WORK TASK — Excluding any images, copy all of the lines below precisely as written.

RECORDS FOR THIS TASK section start

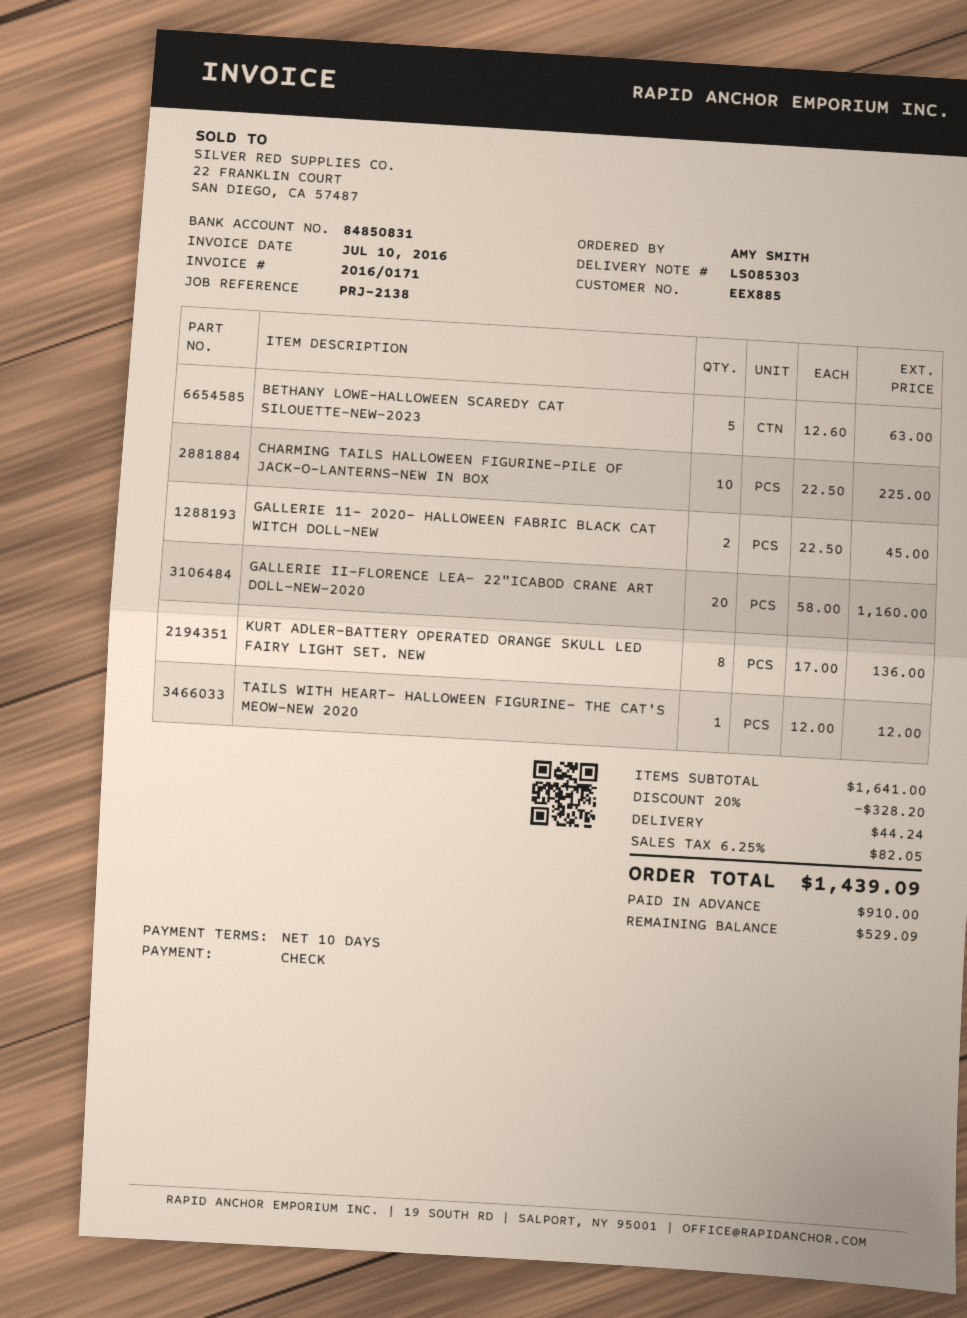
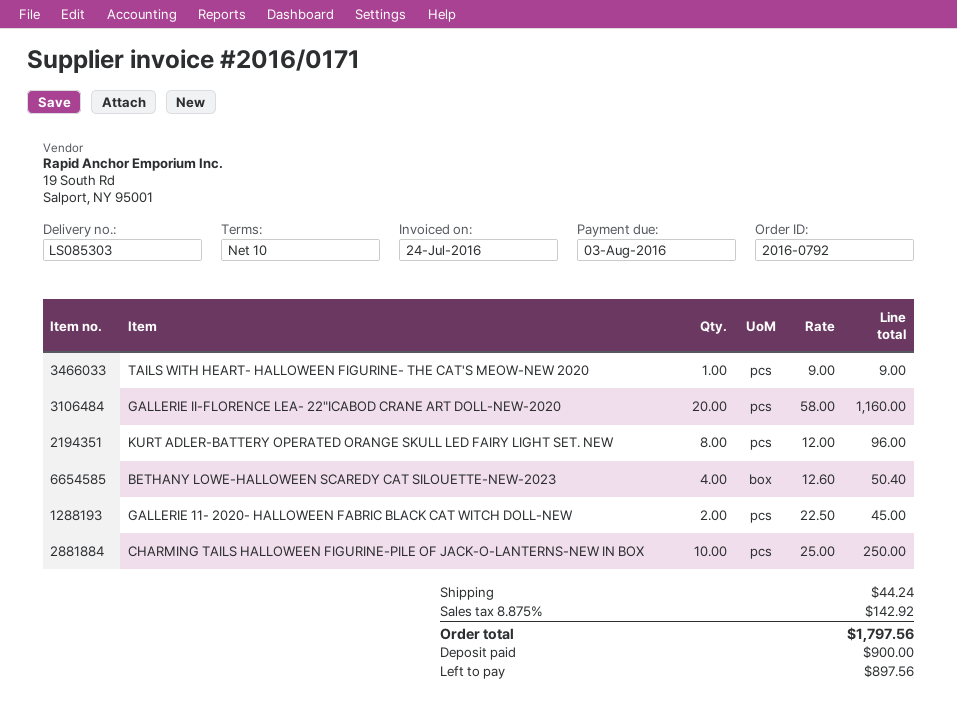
invoice date: 2016-07-10 -> 2016-07-24
BETHANY LOWE-HALLOWEEN SCAREDY CAT SILOUETTE-NEW-2023: 5 x 12.60 = 63.00 -> 4 x 12.60 = 50.40
CHARMING TAILS HALLOWEEN FIGURINE-PILE OF JACK-O-LANTERNS-NEW IN BOX: 10 x 22.50 = 225.00 -> 10 x 25.00 = 250.00
KURT ADLER-BATTERY OPERATED ORANGE SKULL LED FAIRY LIGHT SET. NEW: 8 x 17.00 = 136.00 -> 8 x 12.00 = 96.00
TAILS WITH HEART- HALLOWEEN FIGURINE- THE CAT'S MEOW-NEW 2020: 1 x 12.00 = 12.00 -> 1 x 9.00 = 9.00
discount: 20% = 328.20 -> none
tax: 6.25% = 82.05 -> 8.875% = 142.92
total: 1439.09 -> 1797.56
deposit: 910.00 -> 900.00
balance: 529.09 -> 897.56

RECORDS FOR THIS TASK section end

RESPONSE BELOW —
invoice date: 2016-07-10 -> 2016-07-24
BETHANY LOWE-HALLOWEEN SCAREDY CAT SILOUETTE-NEW-2023: 5 x 12.60 = 63.00 -> 4 x 12.60 = 50.40
CHARMING TAILS HALLOWEEN FIGURINE-PILE OF JACK-O-LANTERNS-NEW IN BOX: 10 x 22.50 = 225.00 -> 10 x 25.00 = 250.00
KURT ADLER-BATTERY OPERATED ORANGE SKULL LED FAIRY LIGHT SET. NEW: 8 x 17.00 = 136.00 -> 8 x 12.00 = 96.00
TAILS WITH HEART- HALLOWEEN FIGURINE- THE CAT'S MEOW-NEW 2020: 1 x 12.00 = 12.00 -> 1 x 9.00 = 9.00
discount: 20% = 328.20 -> none
tax: 6.25% = 82.05 -> 8.875% = 142.92
total: 1439.09 -> 1797.56
deposit: 910.00 -> 900.00
balance: 529.09 -> 897.56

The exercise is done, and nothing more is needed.